6th, thermal-collecting tube may be designed as through type or u-shaped tubular type, is connected by stand connection, can effectively realize thermal-arrest
The design of pipe die massing and assembling.
7th, thermal-collecting tube can be applicable to non-focusing type heat collector (as flat plate collector, vacuum tube collector) or line focus type
In the devices such as heat collector (as composite parabolic heat collector, trough type solar heat-collector).In focusing solar collector, heat extractor sets
Although heat extractor area has reduced compared to traditional heat collector at condenser focal line position, but the solar radiation quantity receiving
Do not reduce.
Solar energy heat collection pipe of the present invention has the features such as collecting efficiency is high, heat loss is little, be easy to modularity installs,
Can be applicable to non-focusing type heat collector (as flat plate collector, vacuum tube collector) or line focus type heat collector (is thrown as compound
Object plane heat collector, trough type solar heat-collector) etc. in device, be that the further large-scale promotion application of solar thermal collector provides
Technical support.
Brief description
Fig. 1 is one kind typically traditional thermal-collecting tube schematic diagram;
Fig. 2 is heat extractor proposed by the present invention built-in novel heat collecting pipe schematic diagram;
Fig. 3 is the a-a profile shown in Fig. 2, and gives heat extractor section possible shape citing: (a) pipe;(b)
Flat board;(c) V-shaped;(d) aerofoil profile and (e) porous media heat extractor;
Fig. 4 is the possible format surface citing of heat extractor: (a) rib-type a-a profile;(b) rib-type b-b profile;
(c) corrugated a-a profile;(d) corrugated b-b profile;(e) seam rush type a-a profile;(f) seam rush type b-b profile;
Fig. 5 is the possible application form of embodiment heat collector: (a) flat plate collector;(b) vacuum tube collector;C () is multiple
Close parabolic collector;(d) parabolic trough collector;
Fig. 6 is two kinds of possible type of attachment schematic diagrams of single flow thermal-collecting tube;
Fig. 7 is two kinds of possible type of attachment schematic diagrams of u-shaped thermal-collecting tube.
Specific embodiment
For making the object, technical solutions and advantages of the present invention become more apparent, below in conjunction with specific embodiment, and reference
Accompanying drawing, the present invention is described in more detail.

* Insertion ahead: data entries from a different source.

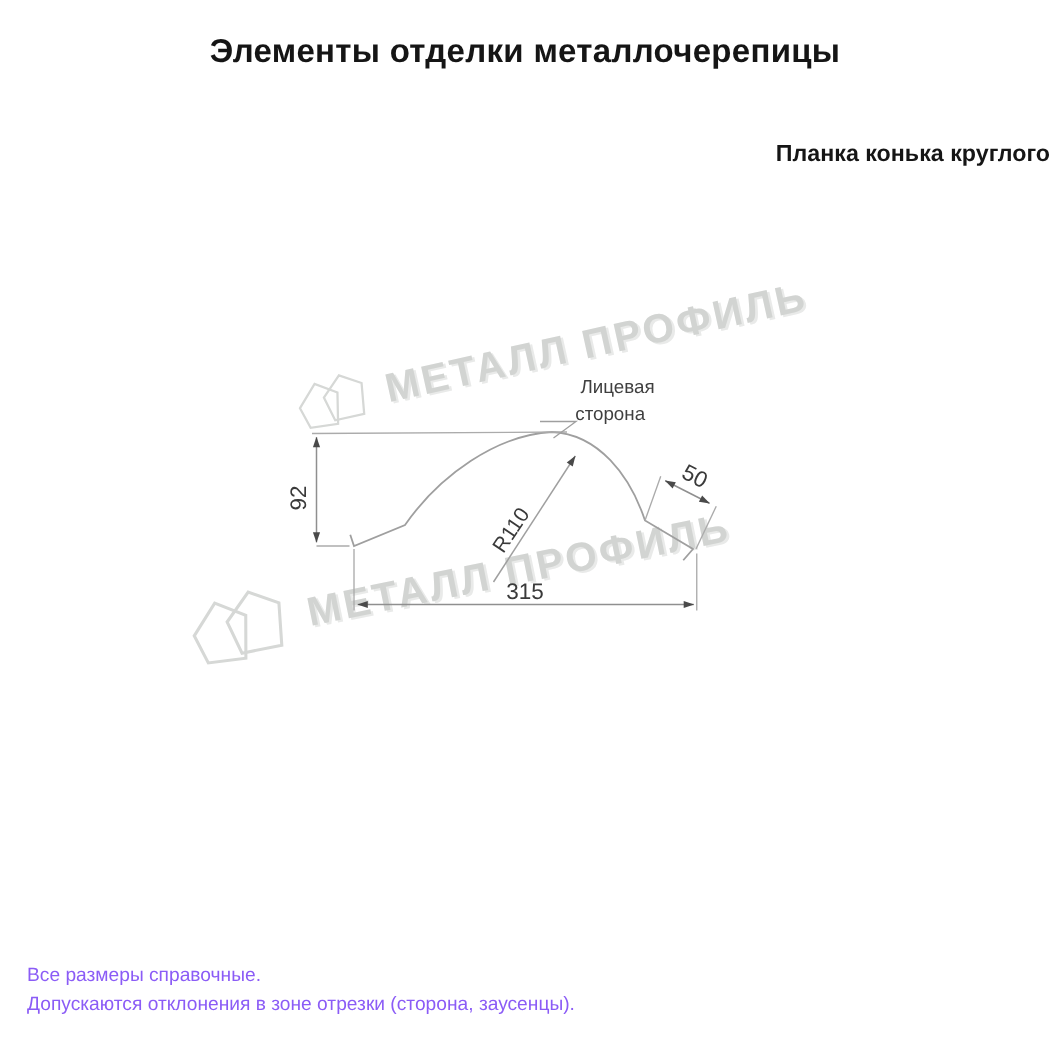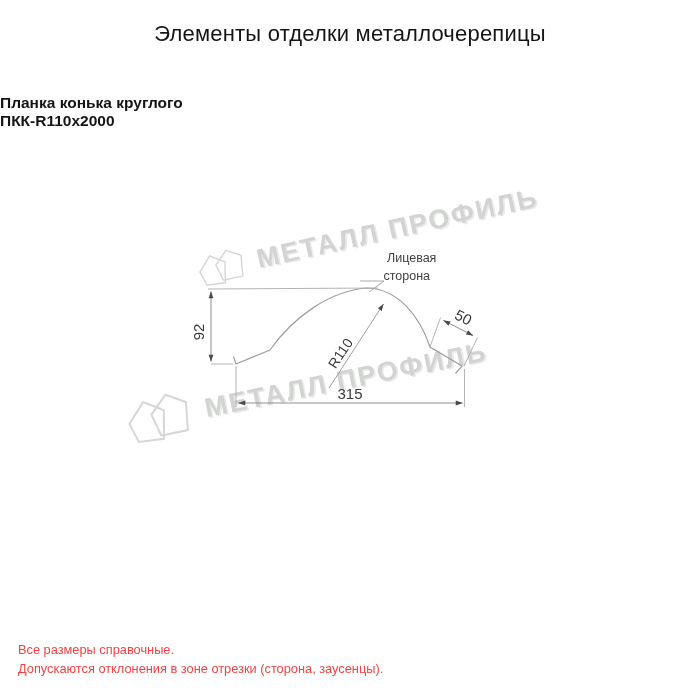--- a/index.html
+++ b/index.html
@@ -1,32 +1,32 @@
 <!DOCTYPE html>
 <html><head>
 <meta charset="utf-8">
 <style>
   html,body{margin:0;padding:0;background:#ffffff;}
   body{width:700px;height:700px;position:relative;overflow:hidden;
        font-family:"Liberation Sans", sans-serif;}
   .page-title{position:absolute;left:0;right:0;top:21px;text-align:center;
-       font-size:22px;font-weight:normal;color:#151515;letter-spacing:0.2px;}
-  .subtitle{position:absolute;left:0;right:0;top:94px;text-align:left;
+       font-size:22px;font-weight:bold;color:#151515;letter-spacing:0.2px;}
+  .subtitle{position:absolute;left:0;right:0;top:94px;text-align:right;
        font-size:15.5px;font-weight:bold;color:#151515;line-height:18px;}
   .diagram-svg{position:absolute;left:0;top:0;width:700px;height:700px;}
   .watermark{position:absolute;display:flex;align-items:center;gap:8px;
        pointer-events:none;}
   .watermark .wm-text{font-size:27px;font-weight:bold;letter-spacing:2px;
        color:#d2d4d2;text-shadow:1.5px 1.5px 0 #e9eae9;white-space:nowrap;}
   .wm-1{left:196px;top:244px;width:350px;height:58px;
        transform:rotate(-12.5deg);transform-origin:0 50%;}
   .wm-2{left:124px;top:392px;width:370px;height:66px;
        transform:rotate(-11.5deg);transform-origin:0 50%;}
   .footer{position:absolute;left:18px;top:641px;font-size:12.8px;
-       color:#ef4444;line-height:18.5px;}
+       color:#8b5cf6;line-height:18.5px;}
   svg text{font-family:"Liberation Sans", sans-serif;fill:#3a3a3a;}
   .dim-label{font-size:15px;}
   .radius-label{font-size:14px;}
   .face-label{font-size:12.5px;fill:#3f3f3f;}
 </style>
 </head>
 <body>
 
 <div class="watermark wm-1">
   <svg width="72" height="54" viewBox="0 0 80 60">
@@ -40,21 +40,20 @@
   <svg width="84" height="62" viewBox="0 0 80 60">
     <path d="M6,30 L25,10 L45,23 L39,53 L12,51 Z" fill="none" stroke="#d6d8d6" stroke-width="2.2"></path>
     <path d="M31,25 L50,7 L70,19 L66,49 L37,49 Z" fill="none" stroke="#d6d8d6" stroke-width="2.2"></path>
   </svg>
   <span class="wm-text">МЕТАЛЛ ПРОФИЛЬ</span>
 </div>
 
 <div class="page-title">Элементы отделки металлочерепицы</div>
 <div class="subtitle">
   <div>Планка конька круглого</div>
-  <div>ПКК-R110х2000</div>
 </div>
 
 <svg class="diagram-svg" viewBox="0 0 700 700">
   <defs>
     <marker id="arr" viewBox="0 0 10 10" refX="9.6" refY="5" markerWidth="10" markerHeight="7" orient="auto-start-reverse" markerUnits="userSpaceOnUse">
       <path d="M0,1.6 L10,5 L0,8.4 Z" fill="#4a4a4a"></path>
     </marker>
   </defs>
 
   <path d="M 233.5,356.5 L 236,364 L 270,350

As shown in Fig. 2 the solar energy heat collection pipe of the present invention includes heat extractor 1, heat extractor 1 outer surface scribbles pitch-dark coating 2,
In order to absorb the solar radiant energy that projection comes.All there is heat transfer medium 3, it is possible to increase heat transfer medium 3 and heat absorption inside and outside heat extractor 1
The heat transfer area of device 1.It is narrow and small air layer or evacuation between inner layer glass sleeve pipe 4 and glass outer sleeve pipe 5, can effectively reduce
Convection heat losses between inner layer glass sleeve pipe 4 and glass outer sleeve pipe 5.Selectivity transmission layer 6 designs outside inner layer glass sleeve pipe 4
Surface, has the characteristics that high-transmission rate, low-launch-rate, can effectively reduce the spoke between inner layer glass sleeve pipe 4 and glass outer sleeve pipe 5
Penetrate heat loss.
Heat extractor 1 material is metal, and its cross sectional shape can take tubular type (Fig. 3 a), plate (Fig. 3 b), V-shaped (figure
3c), the shape such as aerofoil profile (Fig. 3 d), to improve optical efficiency.Show inside and outside heat extractor 1 form may be designed as rib-type (Fig. 4 a,
The combination of b), corrugated (Fig. 4 c, d), seam rush type (Fig. 4 e, f) etc. or more described form, to strengthen heat transfer efficiency.Heat extractor 1
It is alternatively porous media material (Fig. 3 e), such as foam metal, foamed ceramics, carbon fiber etc., in order to improve the radiation absorption of material
Rate, can absorb radiating surface in porous media and be coated with pitch-dark coating 2.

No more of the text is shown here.